Transformers - Part 1 NLP

Sahil Thaker

06 May 2023 — 11 min read

Transformer architectures have unlocked tremendous potential in the context of Machine Learning problems. It has become the basic building block for learning and generating all modalities: language, vision, speech.

But what changed with Transformers? We had kernel methods available for decades. In short, transformers allows for efficient context-aware learning. A single dimensional sequence of n tokens would normally have O(n^2) parameters to learn for a binary relationship context, O(n^3) for ternary, and so forth. Transformer allows learning these in compact representations, mitigating bottlenecks of Recurrent-Neural-Network (slow and sequential learning), and unlocking scaling to larger context. Thus, we can see Transformers are an efficient methods of learning kernels that map a high-dimensional space of token representation, to a lower dimensional space, while preserving properties that discriminate tokens for a given learning objective, what you might call its "semantics".

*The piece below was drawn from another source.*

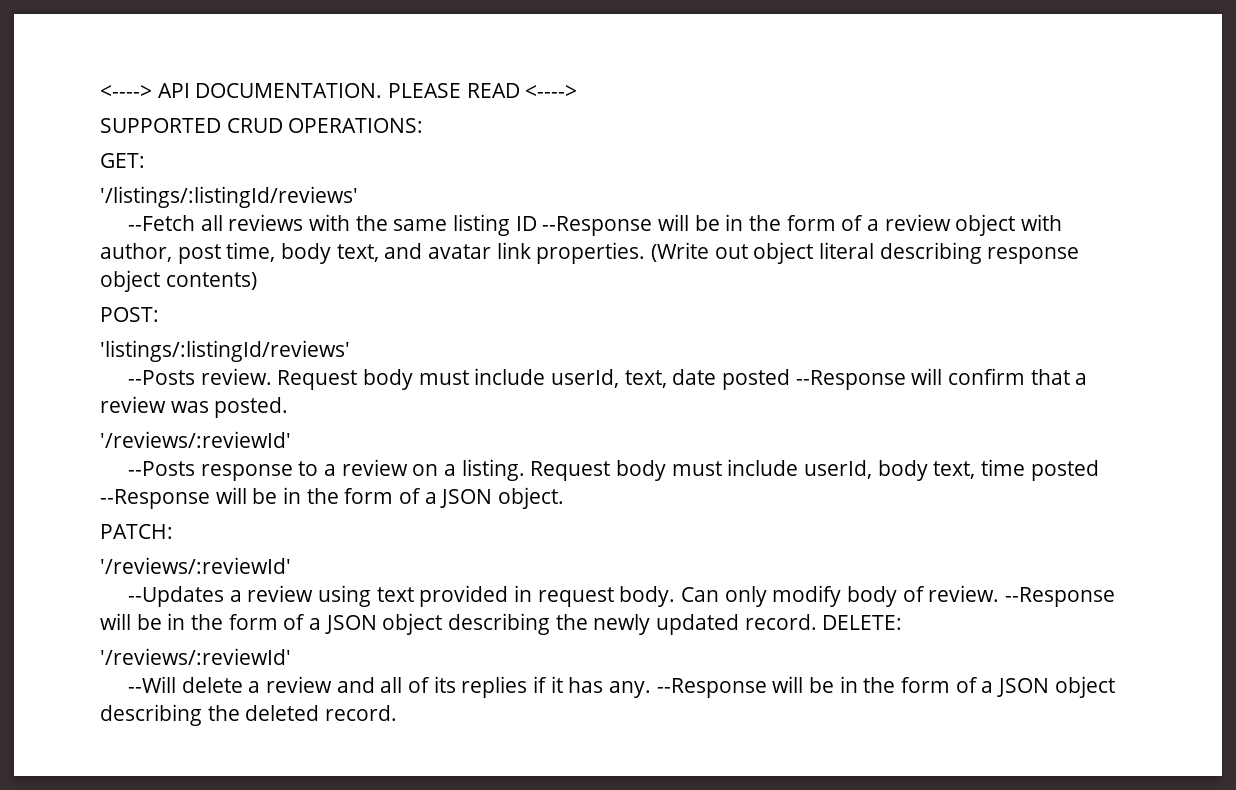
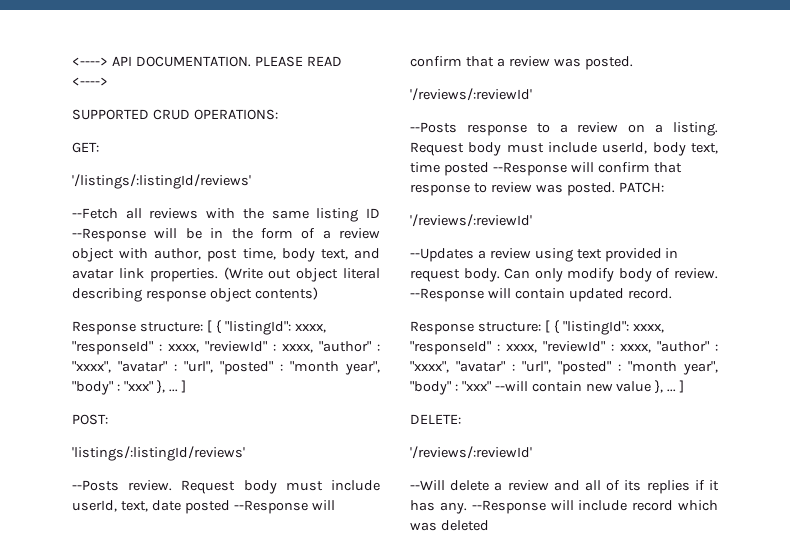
(257, 281) none -> [72,320,326,335] [72,341,380,355] [72,361,380,375] [72,380,186,395] // Response structure: [ { "listingId": xxxx, "responseId" : xxxx, "reviewId" : xxxx, "author" : "xxxx", "avatar" : "url", "posted" : "month year", "body" : "xxx" }, ... ]
[252,487,565,509] be in the form of a JSON object. // -> [597,162,682,173] [410,182,615,196] confirm that response to review was posted.
[136,613,817,635] be in the form of a JSON object describing the newly updated record. -> [514,288,672,302] [410,320,664,335] [410,341,718,355] [410,361,718,375] [410,380,685,395] contain updated record. // Response structure: [ { "listingId": xxxx, "responseId" : xxxx, "reviewId" : xxxx, "author" : "xxxx", "avatar" : "url", "posted" : "month year", "body" : "xxx" --will contain new value }, ... ] //
[809,676,1115,698] [100,704,398,726] be in the form of a JSON object describing the deleted record. -> [578,500,718,511] [410,520,489,531] include record which was deleted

A common criticism of learning approaches is that encoding statistical patterns does not amount to underlying semantics. I follow an alternate view where learning is instead seen as compressing datapoints. Compression requires unraveling and storing underlying semantics - the kernel of its truth, which can be decompressed without loss. That's enough learning philosophy for the time being.

In this note I will try to summarize key ideas and intuition that are worth remembering. I will start with language modeling and cover Vision Transformers in a subsequent note.

Recurrent Neural Networks

Sequential RNNs suffer from a bottleneck - the hidden representation must encode information about the text seen so far in a sequence. This makes them slow, makes it hard to encode far-away dependencies (who knows what'll be useful later), and is generally hard to learn as back-prop error signals get toned down across recurrence steps (vanishing-gradients problem)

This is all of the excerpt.